──────── Information

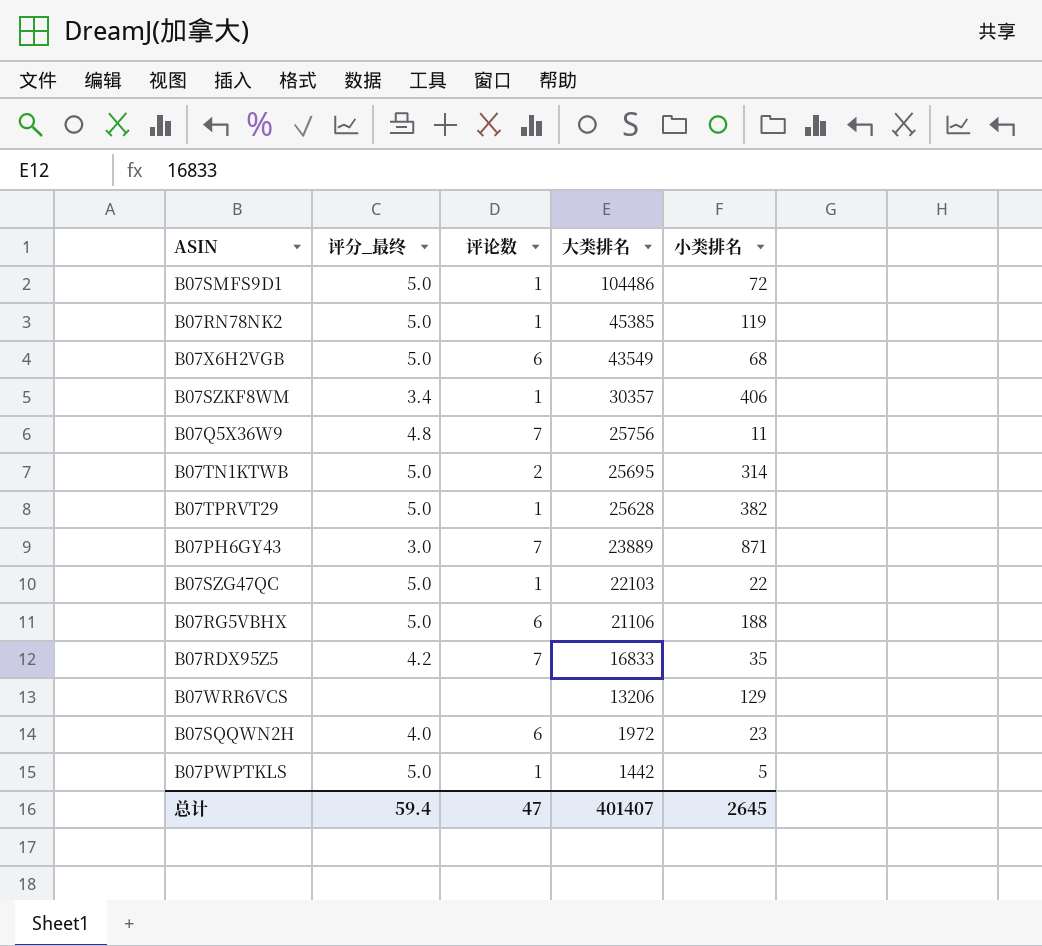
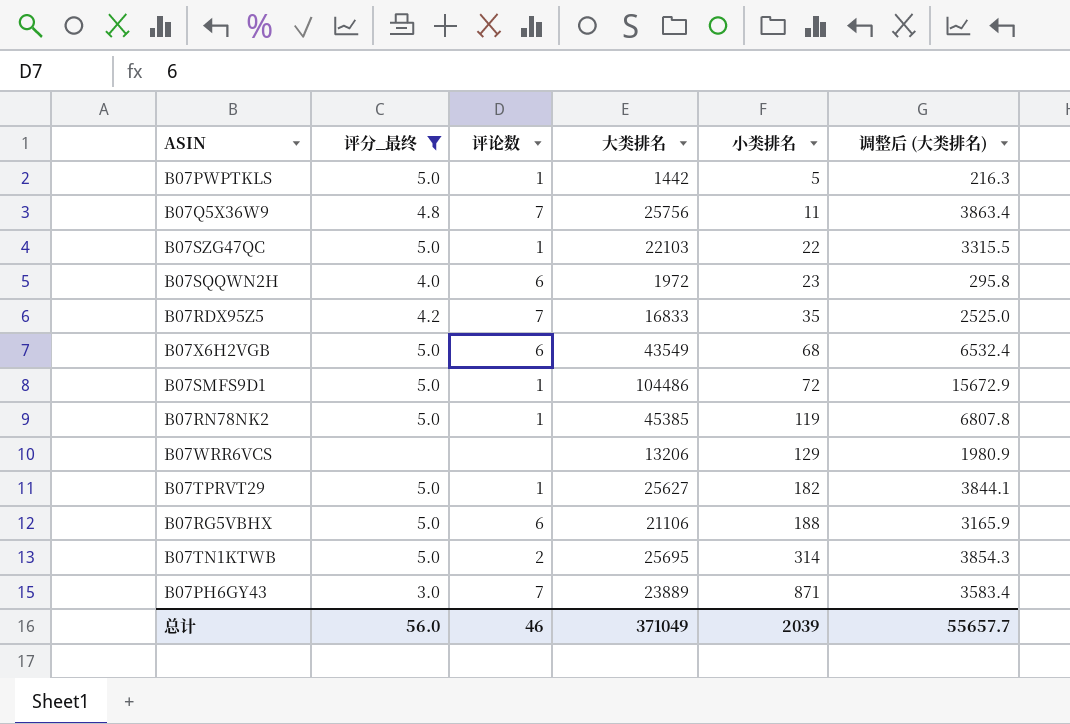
filter: none -> 评分_最终 != 3.4
row order: 大类排名 descending -> 小类排名 ascending
column 调整后 (大类排名) | formula: none -> [大类排名] * 0.15
B07TPRVT29 | 大类排名: 25628 -> 25627
B07TPRVT29 | 小类排名: 382 -> 182
总计 | 评分_最终: 59.4 -> 56.0
总计 | 评论数: 47 -> 46
总计 | 大类排名: 401407 -> 371049
总计 | 小类排名: 2645 -> 2039

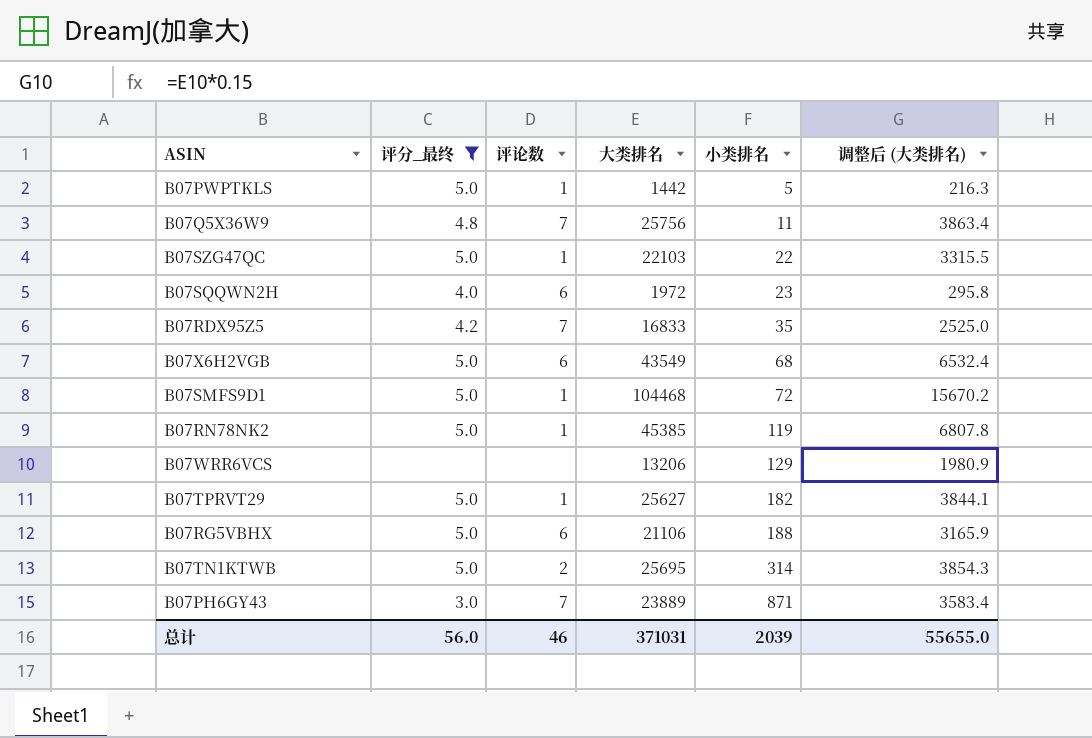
B07SMFS9D1 | 大类排名: 104486 -> 104468
B07SMFS9D1 | 调整后 (大类排名): 15672.9 -> 15670.2
总计 | 大类排名: 371049 -> 371031
总计 | 调整后 (大类排名): 55657.7 -> 55655.0

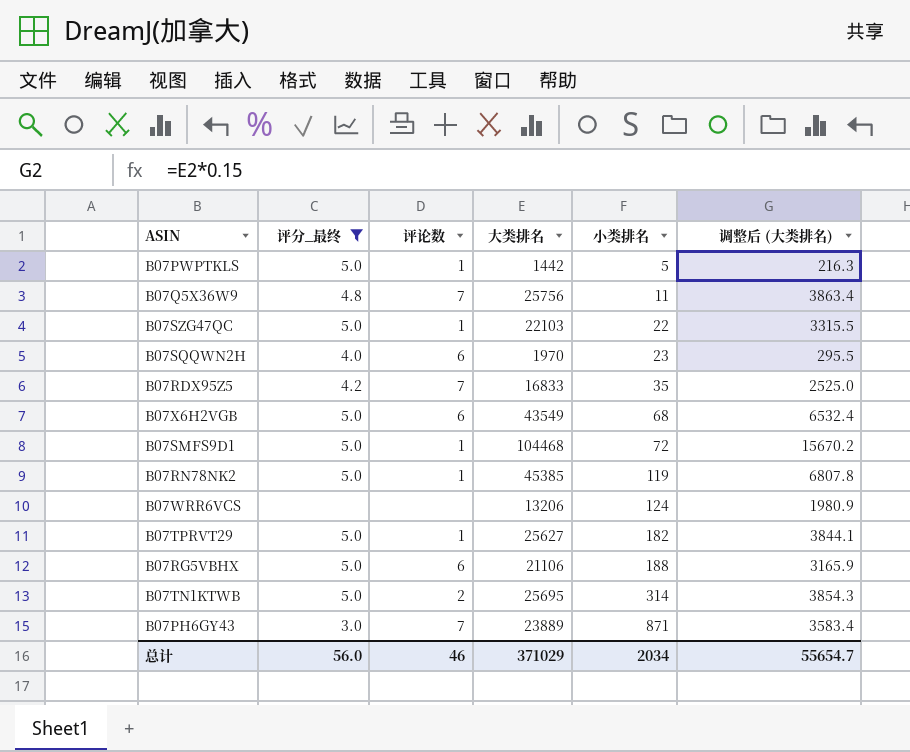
B07SQQWN2H | 大类排名: 1972 -> 1970
B07SQQWN2H | 调整后 (大类排名): 295.8 -> 295.5
B07WRR6VCS | 小类排名: 129 -> 124
总计 | 大类排名: 371031 -> 371029
总计 | 小类排名: 2039 -> 2034
总计 | 调整后 (大类排名): 55655.0 -> 55654.7

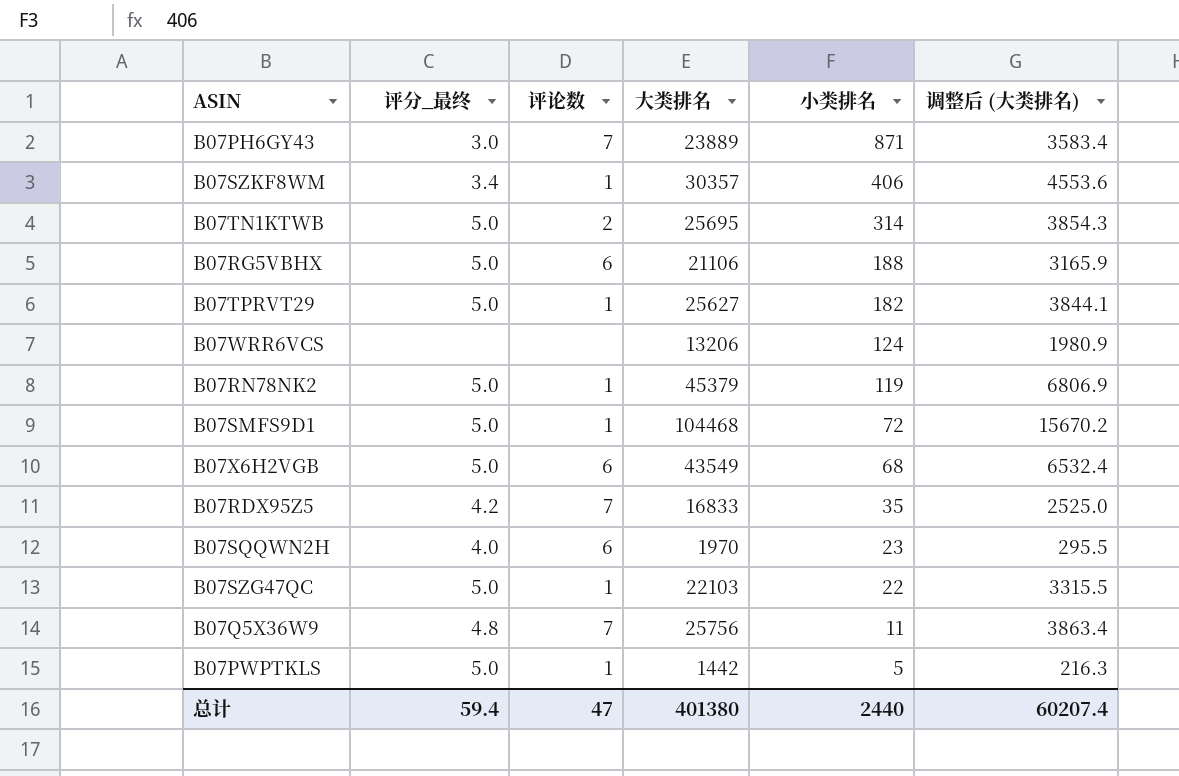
filter: 评分_最终 != 3.4 -> none
row order: 小类排名 ascending -> 小类排名 descending
B07RN78NK2 | 大类排名: 45385 -> 45379
B07RN78NK2 | 调整后 (大类排名): 6807.8 -> 6806.9
总计 | 评分_最终: 56.0 -> 59.4
总计 | 评论数: 46 -> 47
总计 | 大类排名: 371029 -> 401380
总计 | 小类排名: 2034 -> 2440
总计 | 调整后 (大类排名): 55654.7 -> 60207.4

────────────────

Work to complete: Repeat each record verbatim, pictures excluded.

Response below:
filter: none -> 评分_最终 != 3.4
row order: 大类排名 descending -> 小类排名 ascending
column 调整后 (大类排名) | formula: none -> [大类排名] * 0.15
B07TPRVT29 | 大类排名: 25628 -> 25627
B07TPRVT29 | 小类排名: 382 -> 182
总计 | 评分_最终: 59.4 -> 56.0
总计 | 评论数: 47 -> 46
总计 | 大类排名: 401407 -> 371049
总计 | 小类排名: 2645 -> 2039

B07SMFS9D1 | 大类排名: 104486 -> 104468
B07SMFS9D1 | 调整后 (大类排名): 15672.9 -> 15670.2
总计 | 大类排名: 371049 -> 371031
总计 | 调整后 (大类排名): 55657.7 -> 55655.0

B07SQQWN2H | 大类排名: 1972 -> 1970
B07SQQWN2H | 调整后 (大类排名): 295.8 -> 295.5
B07WRR6VCS | 小类排名: 129 -> 124
总计 | 大类排名: 371031 -> 371029
总计 | 小类排名: 2039 -> 2034
总计 | 调整后 (大类排名): 55655.0 -> 55654.7

filter: 评分_最终 != 3.4 -> none
row order: 小类排名 ascending -> 小类排名 descending
B07RN78NK2 | 大类排名: 45385 -> 45379
B07RN78NK2 | 调整后 (大类排名): 6807.8 -> 6806.9
总计 | 评分_最终: 56.0 -> 59.4
总计 | 评论数: 46 -> 47
总计 | 大类排名: 371029 -> 401380
总计 | 小类排名: 2034 -> 2440
总计 | 调整后 (大类排名): 55654.7 -> 60207.4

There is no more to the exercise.